Data shown Start Marker

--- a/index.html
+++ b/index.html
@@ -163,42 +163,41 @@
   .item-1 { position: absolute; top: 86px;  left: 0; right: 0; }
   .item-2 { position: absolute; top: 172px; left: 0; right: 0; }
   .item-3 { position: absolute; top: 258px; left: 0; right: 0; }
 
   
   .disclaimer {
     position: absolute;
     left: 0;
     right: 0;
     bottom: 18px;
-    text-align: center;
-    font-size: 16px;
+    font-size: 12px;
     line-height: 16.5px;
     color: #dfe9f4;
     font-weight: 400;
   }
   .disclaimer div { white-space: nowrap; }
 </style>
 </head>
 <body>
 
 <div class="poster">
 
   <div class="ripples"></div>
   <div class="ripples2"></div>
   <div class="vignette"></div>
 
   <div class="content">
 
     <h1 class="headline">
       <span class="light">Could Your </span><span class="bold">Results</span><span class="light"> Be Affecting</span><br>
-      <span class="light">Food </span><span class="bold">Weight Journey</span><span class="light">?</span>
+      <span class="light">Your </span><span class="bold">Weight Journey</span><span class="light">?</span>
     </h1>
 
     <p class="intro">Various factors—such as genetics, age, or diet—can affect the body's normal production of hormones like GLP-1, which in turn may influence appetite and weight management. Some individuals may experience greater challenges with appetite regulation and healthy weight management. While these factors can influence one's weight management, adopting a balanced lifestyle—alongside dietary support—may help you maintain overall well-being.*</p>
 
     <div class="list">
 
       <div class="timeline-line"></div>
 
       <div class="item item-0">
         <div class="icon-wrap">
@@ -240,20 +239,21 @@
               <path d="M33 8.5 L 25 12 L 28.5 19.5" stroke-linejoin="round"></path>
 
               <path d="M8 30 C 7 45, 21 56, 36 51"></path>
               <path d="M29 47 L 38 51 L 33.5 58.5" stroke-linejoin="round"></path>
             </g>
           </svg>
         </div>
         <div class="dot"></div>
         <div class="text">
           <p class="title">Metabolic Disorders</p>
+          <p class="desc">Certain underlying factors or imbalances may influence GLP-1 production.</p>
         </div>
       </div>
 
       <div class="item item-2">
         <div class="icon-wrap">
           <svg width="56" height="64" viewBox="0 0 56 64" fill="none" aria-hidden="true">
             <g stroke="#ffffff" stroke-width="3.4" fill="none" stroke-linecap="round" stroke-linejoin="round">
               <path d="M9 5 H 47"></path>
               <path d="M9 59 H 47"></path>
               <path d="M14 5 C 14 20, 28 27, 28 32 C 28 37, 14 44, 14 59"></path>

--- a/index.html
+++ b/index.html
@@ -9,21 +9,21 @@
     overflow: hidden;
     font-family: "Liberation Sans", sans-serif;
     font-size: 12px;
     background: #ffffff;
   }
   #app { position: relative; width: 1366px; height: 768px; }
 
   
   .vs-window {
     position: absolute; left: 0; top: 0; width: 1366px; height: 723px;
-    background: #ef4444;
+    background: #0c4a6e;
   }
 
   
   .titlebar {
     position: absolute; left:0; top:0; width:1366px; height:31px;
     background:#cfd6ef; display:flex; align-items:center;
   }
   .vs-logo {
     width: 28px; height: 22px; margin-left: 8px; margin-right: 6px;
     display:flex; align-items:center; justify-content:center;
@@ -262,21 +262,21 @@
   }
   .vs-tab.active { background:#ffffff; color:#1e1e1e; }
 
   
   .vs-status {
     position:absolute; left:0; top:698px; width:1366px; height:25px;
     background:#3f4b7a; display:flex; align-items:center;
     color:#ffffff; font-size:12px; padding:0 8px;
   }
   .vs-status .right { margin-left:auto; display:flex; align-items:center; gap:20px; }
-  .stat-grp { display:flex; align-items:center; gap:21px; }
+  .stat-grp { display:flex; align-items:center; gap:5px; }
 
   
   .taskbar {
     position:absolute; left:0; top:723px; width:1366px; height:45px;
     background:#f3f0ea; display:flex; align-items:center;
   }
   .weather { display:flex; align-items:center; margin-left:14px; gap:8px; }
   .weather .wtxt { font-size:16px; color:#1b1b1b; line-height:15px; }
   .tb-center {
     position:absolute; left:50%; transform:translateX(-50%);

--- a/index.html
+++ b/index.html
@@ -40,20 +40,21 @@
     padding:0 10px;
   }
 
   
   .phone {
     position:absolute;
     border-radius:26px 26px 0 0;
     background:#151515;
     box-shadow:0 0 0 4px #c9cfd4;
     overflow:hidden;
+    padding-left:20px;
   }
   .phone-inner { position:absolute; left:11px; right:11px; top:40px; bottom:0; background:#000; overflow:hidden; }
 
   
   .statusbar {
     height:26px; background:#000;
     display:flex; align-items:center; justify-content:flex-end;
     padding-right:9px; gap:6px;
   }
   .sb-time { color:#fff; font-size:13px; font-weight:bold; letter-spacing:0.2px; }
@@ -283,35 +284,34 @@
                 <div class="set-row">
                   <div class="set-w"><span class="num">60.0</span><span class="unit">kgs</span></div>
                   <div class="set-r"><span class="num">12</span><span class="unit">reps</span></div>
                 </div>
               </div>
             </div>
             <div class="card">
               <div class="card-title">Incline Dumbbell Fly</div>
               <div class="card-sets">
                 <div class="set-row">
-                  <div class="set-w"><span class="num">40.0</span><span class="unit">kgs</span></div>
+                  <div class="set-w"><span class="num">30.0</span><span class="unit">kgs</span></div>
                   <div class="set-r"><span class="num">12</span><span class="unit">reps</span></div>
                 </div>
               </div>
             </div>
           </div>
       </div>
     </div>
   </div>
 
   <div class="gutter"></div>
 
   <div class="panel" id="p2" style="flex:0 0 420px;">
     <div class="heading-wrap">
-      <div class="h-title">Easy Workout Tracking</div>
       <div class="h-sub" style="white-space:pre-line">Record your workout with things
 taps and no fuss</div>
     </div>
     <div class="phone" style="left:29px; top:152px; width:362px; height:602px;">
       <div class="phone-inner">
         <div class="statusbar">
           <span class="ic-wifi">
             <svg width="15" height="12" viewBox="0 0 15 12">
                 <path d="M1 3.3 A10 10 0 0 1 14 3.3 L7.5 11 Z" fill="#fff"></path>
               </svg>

Data shown End Marker

Work request =
Above are the records; copy exactly the lines from the line with "background: #ffffff;" through the line with "display:flex; align-items:center; justify-content:center;", both included.

Exercise solution =
     background: #ffffff;
   }
   #app { position: relative; width: 1366px; height: 768px; }
 
   
   .vs-window {
     position: absolute; left: 0; top: 0; width: 1366px; height: 723px;
-    background: #ef4444;
+    background: #0c4a6e;
   }
 
   
   .titlebar {
     position: absolute; left:0; top:0; width:1366px; height:31px;
     background:#cfd6ef; display:flex; align-items:center;
   }
   .vs-logo {
     width: 28px; height: 22px; margin-left: 8px; margin-right: 6px;
     display:flex; align-items:center; justify-content:center;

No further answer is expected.